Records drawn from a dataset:
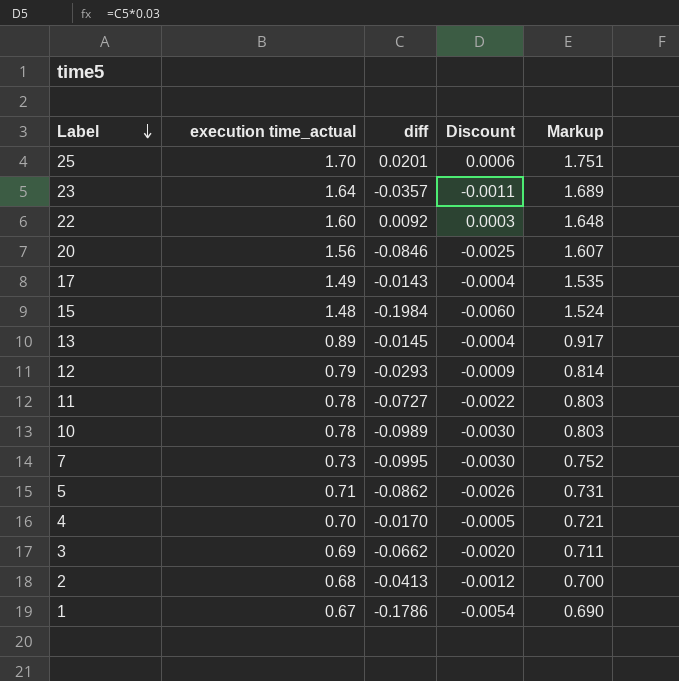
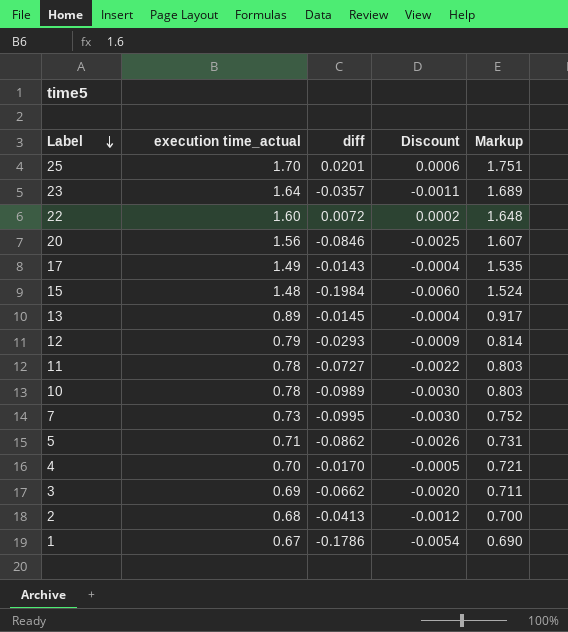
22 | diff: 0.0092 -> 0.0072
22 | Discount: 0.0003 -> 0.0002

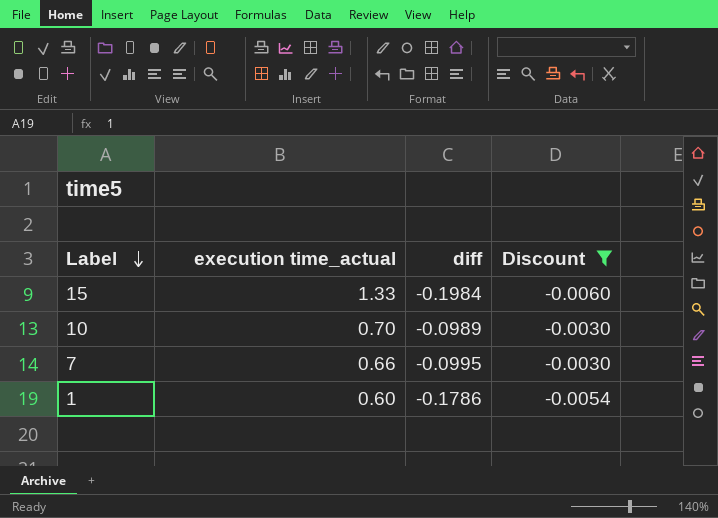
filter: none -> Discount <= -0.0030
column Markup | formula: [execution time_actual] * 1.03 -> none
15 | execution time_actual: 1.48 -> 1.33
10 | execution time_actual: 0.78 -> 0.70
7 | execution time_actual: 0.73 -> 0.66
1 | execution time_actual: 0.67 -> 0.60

_Task objective_
Keep only the lines from the line with "filter: none -> Discount <= -0.0030" to the end of the records above, and repeat them exactly.

_Problem solution_
filter: none -> Discount <= -0.0030
column Markup | formula: [execution time_actual] * 1.03 -> none
15 | execution time_actual: 1.48 -> 1.33
10 | execution time_actual: 0.78 -> 0.70
7 | execution time_actual: 0.73 -> 0.66
1 | execution time_actual: 0.67 -> 0.60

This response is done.